Roberta Leonardi, Shigeru Chohnan, Yong-Mei Zhang, Kristopher G. Virga¶, Richard E. Lee¶, Charles O. Rock, and Suzanne Jackowski||

From the Department of Infectious Diseases, St. Jude Children's Research Hospital, Memphis, Tennessee 38105 and ^¶Department of Pharmaceutical Sciences, University of Tennessee Health Science Center, Memphis, Tennessee 38163

The key regulatory step in CoA biosynthesis in bacteria and mammals is pantothenate kinase (CoaA), which governs the intracellular concentration of CoA through feedback regulation by CoA and its thioesters. CoaA from Staphylococcus aureus (SaCoaA) has a distinct primary sequence that is more similar to the mammalian pantothenate kinases than the prototypical bacterial CoaA of Escherichia coli. In contrast to all known pantothenate kinases, SaCoaA activity is not feedback-regulated by CoA or CoA thioesters. Metabolic labeling of S. aureus confirms that CoA levels are not controlled by CoaA or at steps downstream from CoaA. The pantothenic acid antimetabolite N-heptylpantothenamide (N7-Pan) possesses potent antimicrobial activity against S. aureus and has multiple cellular targets. N7-Pan is a substrate for SaCoaA and is converted to the inactive butyldethia-CoA analog by the downstream pathway enzymes. The analog is also incorporated into acyl carrier protein and D-alanyl carrier protein, the prosthetic groups of which are derived from CoA. The inactivation of acyl carrier protein and the cessation of fatty acid synthesis are the most critical causes of growth inhibition by N7-Pan because the toxicity of the drug is ameliorated by supplementing the growth medium with fatty acids.

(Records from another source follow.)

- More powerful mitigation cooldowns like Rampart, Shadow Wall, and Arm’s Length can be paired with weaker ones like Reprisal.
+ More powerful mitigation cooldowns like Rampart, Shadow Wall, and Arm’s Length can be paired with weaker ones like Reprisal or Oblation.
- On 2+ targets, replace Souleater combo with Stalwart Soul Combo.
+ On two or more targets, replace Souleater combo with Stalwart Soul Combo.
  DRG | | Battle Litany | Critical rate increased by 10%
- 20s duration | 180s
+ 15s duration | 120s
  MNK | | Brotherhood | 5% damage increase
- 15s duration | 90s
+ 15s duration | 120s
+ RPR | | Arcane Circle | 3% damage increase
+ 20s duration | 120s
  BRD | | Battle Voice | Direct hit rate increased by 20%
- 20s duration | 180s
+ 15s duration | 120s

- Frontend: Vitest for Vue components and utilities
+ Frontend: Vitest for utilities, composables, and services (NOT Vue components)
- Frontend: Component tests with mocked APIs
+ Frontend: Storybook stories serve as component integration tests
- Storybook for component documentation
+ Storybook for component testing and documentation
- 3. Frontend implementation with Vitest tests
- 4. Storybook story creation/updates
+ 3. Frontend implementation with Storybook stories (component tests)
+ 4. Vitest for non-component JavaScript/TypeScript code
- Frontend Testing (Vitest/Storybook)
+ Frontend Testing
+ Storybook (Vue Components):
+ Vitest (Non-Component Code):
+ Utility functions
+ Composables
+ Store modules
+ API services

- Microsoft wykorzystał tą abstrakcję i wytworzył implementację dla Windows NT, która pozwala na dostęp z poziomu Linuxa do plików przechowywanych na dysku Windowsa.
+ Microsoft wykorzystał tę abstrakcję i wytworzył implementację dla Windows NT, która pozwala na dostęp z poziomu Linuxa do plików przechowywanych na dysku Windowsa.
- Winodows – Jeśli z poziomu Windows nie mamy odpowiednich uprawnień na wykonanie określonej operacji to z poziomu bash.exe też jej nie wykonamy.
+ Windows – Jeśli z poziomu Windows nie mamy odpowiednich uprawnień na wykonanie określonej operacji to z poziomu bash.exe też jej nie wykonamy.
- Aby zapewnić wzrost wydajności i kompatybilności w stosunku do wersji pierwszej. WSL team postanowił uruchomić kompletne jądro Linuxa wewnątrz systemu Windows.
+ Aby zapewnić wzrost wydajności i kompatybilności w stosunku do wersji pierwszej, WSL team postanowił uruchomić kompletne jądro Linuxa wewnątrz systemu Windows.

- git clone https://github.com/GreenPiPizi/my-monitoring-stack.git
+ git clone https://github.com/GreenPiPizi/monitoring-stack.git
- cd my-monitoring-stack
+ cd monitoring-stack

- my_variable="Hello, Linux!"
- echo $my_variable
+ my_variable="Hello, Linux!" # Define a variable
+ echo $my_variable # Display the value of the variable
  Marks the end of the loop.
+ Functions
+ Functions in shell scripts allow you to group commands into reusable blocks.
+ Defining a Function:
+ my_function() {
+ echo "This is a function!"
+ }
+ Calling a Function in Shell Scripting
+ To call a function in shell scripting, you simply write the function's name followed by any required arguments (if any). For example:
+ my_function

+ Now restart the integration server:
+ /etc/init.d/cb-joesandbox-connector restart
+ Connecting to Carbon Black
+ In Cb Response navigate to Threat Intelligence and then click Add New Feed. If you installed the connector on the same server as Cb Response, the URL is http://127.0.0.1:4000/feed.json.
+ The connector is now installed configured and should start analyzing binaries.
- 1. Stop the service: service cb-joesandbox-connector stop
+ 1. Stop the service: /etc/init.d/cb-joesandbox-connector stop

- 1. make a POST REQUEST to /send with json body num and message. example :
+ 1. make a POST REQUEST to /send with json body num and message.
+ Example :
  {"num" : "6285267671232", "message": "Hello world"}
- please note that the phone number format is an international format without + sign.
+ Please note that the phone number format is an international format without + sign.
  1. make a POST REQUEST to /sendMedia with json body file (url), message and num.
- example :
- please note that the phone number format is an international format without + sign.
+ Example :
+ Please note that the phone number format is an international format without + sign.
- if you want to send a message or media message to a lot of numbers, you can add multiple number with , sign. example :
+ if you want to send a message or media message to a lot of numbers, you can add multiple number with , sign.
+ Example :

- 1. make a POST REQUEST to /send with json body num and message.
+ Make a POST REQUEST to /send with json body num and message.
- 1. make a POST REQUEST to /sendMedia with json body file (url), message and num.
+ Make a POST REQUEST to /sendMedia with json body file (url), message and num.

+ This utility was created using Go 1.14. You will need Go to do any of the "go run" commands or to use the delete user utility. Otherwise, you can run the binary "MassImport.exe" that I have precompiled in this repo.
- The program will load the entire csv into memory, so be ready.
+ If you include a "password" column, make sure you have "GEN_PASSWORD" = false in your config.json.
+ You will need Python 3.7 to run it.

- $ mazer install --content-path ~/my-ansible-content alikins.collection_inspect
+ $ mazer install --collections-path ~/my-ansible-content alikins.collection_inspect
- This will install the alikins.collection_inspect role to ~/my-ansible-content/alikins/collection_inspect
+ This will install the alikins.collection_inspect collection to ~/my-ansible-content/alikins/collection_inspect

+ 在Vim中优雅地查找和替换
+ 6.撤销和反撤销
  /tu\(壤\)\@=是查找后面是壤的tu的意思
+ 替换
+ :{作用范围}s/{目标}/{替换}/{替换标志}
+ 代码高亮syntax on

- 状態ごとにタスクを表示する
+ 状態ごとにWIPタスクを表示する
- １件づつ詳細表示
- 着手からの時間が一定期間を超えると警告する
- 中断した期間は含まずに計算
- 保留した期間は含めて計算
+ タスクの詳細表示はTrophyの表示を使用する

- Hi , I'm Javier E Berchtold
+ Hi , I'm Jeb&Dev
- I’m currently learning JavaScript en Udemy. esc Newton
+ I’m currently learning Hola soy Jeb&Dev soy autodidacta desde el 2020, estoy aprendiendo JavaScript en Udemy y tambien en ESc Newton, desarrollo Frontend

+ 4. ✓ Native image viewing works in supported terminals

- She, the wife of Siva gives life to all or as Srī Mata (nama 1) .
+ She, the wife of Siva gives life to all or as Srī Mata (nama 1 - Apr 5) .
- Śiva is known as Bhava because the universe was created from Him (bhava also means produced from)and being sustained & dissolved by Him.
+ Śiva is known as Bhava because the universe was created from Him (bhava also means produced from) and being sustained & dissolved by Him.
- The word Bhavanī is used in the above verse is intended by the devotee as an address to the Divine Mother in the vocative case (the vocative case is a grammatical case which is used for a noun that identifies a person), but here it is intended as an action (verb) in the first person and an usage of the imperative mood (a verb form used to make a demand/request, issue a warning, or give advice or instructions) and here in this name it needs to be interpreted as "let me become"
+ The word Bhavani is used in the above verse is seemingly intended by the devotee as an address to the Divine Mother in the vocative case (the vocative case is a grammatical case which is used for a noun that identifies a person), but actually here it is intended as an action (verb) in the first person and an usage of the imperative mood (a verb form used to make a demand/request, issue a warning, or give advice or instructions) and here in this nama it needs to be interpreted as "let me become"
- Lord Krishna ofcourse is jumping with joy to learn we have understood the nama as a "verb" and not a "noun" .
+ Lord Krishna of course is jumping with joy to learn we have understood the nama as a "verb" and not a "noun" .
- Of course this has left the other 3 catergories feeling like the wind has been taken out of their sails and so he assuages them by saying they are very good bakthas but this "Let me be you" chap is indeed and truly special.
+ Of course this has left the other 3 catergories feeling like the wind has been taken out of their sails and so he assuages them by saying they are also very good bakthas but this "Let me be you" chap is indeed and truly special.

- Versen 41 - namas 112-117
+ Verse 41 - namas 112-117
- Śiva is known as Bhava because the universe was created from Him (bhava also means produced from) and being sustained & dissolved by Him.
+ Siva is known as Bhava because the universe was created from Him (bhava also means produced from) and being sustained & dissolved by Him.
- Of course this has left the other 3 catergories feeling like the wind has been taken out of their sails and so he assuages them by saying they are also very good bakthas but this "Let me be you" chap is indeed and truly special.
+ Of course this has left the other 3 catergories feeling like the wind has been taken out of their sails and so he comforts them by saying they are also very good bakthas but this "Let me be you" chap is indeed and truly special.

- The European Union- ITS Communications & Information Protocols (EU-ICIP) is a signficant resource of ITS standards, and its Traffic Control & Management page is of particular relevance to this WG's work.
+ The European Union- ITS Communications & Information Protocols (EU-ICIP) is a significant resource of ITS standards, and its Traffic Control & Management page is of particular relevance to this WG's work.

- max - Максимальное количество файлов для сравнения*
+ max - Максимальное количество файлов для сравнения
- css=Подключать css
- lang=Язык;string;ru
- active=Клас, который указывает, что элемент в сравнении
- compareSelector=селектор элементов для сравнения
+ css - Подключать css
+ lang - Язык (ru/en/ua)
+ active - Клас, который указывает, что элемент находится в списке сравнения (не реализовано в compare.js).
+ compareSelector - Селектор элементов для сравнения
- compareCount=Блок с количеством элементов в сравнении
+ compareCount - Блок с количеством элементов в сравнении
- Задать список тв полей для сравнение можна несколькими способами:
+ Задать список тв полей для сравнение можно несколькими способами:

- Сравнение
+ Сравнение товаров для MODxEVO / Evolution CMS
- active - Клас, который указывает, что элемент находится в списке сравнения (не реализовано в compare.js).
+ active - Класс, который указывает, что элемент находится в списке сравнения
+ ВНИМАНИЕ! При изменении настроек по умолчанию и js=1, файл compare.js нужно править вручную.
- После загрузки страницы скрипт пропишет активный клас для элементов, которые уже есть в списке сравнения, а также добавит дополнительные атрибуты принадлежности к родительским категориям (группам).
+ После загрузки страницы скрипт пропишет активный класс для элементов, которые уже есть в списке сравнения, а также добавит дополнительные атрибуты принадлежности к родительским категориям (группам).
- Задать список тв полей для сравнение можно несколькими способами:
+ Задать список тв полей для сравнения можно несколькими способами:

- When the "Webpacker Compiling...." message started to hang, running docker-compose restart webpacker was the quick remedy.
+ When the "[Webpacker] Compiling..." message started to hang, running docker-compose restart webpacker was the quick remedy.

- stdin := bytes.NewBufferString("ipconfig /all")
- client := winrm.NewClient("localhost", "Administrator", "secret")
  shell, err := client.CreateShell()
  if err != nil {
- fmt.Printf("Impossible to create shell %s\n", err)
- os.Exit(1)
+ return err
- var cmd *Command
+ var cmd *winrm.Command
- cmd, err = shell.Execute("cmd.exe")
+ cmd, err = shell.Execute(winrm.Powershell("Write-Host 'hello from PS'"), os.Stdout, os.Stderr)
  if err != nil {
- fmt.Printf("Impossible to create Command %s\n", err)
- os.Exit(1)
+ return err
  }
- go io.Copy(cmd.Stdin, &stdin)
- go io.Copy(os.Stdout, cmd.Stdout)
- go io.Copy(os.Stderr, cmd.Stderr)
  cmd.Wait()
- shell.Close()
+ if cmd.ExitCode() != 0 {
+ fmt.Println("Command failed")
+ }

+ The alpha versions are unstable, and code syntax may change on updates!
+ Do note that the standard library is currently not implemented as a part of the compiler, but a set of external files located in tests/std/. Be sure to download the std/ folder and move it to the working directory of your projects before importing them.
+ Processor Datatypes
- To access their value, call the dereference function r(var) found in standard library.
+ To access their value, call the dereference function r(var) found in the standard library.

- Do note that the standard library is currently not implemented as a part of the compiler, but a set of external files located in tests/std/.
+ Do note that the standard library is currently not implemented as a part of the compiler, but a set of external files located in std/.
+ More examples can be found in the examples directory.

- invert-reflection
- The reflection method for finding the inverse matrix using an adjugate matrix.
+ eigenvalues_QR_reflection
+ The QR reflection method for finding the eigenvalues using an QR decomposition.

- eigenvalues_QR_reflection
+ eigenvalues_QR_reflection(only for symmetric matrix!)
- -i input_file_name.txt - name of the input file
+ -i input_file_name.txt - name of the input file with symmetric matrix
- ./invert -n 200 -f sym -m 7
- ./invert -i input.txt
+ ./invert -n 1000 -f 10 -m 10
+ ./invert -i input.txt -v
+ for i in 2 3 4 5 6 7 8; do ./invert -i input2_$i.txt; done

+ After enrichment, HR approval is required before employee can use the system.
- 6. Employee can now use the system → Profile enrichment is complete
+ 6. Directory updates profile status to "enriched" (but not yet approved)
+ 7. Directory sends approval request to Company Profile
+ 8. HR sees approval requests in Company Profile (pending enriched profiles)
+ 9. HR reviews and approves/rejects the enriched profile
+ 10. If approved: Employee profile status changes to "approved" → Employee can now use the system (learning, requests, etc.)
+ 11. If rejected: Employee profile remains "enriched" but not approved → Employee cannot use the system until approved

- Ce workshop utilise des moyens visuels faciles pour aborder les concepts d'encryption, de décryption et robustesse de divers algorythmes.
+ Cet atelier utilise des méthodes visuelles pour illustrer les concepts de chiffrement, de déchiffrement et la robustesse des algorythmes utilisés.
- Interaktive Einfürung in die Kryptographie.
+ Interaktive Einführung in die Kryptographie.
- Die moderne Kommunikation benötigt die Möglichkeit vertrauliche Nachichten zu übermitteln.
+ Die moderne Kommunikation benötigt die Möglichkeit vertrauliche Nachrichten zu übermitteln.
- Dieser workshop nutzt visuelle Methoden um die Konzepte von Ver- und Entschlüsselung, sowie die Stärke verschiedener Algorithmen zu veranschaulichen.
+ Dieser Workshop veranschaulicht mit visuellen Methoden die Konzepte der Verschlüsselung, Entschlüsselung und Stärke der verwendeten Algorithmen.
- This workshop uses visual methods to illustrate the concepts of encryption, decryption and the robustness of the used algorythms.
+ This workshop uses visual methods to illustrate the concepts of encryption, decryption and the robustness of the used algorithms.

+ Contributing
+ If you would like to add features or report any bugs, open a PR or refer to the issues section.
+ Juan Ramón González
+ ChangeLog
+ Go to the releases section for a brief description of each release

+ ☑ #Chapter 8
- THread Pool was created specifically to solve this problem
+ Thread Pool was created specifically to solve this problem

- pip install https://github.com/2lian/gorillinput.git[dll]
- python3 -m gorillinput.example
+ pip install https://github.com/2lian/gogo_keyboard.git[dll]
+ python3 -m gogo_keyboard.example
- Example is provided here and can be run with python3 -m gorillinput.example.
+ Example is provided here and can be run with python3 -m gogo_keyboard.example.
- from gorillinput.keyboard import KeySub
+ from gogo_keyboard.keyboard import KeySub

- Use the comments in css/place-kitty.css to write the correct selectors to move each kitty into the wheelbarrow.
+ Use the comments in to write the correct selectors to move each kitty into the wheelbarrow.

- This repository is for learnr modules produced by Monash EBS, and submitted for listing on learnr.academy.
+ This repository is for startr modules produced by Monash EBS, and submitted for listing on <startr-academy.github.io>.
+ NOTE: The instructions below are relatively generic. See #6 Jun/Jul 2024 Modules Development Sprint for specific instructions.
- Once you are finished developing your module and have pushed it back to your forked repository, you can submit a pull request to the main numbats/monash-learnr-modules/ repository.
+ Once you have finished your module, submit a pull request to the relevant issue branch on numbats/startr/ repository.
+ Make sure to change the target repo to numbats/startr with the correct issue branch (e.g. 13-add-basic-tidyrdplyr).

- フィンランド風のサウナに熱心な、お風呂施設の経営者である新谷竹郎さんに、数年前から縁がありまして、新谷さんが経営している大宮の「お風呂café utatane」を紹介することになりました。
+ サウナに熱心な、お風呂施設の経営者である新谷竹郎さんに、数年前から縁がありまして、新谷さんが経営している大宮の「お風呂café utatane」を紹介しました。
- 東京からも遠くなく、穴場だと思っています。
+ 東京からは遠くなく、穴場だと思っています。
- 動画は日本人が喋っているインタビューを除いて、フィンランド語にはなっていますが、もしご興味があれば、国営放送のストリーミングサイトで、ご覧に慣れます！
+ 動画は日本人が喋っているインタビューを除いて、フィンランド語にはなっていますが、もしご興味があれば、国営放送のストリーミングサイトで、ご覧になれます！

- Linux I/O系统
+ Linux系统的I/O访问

The absence of feedback regulation at the pantothenate kinase step allows the accumulation of high concentrations of intracellular CoA, consistent with the physiology of S. aureus, which lacks glutathione and relies on the CoA/CoA disulfide reductase redox system for protection from oxidative damage.

Received for publication, October 12, 2004 , and in revised form, November 8, 2004.

^* This work was supported by National Institutes of Health Grants GM 62896 (to S. J.) and GM 34496 (to C. O. R.), Cancer Center (CORE) Support Grant CA 21765, and the American Lebanese Syrian Associated Charities. The costs of publication of this article were defrayed in part by the payment of page charges. This article must therefore be hereby marked "advertisement" in accordance with 18 U.S.C. Section 1734 solely to indicate this fact.

Present address: Dept. of Bioresource Science, College of Agriculture, Ibaraki University, 3-21-1 Chu-ou, Ami, Ibaraki 300-0393, Japan.

^|| To whom correspondence should be addressed: St. Jude Children's Research Hospital, 332 N. Lauderdale, Memphis, TN 38105-2794. Tel.: 901-495-3494; Fax: 901-495-3099; E-mail: Suzanne.jackowski{at}stjude.org.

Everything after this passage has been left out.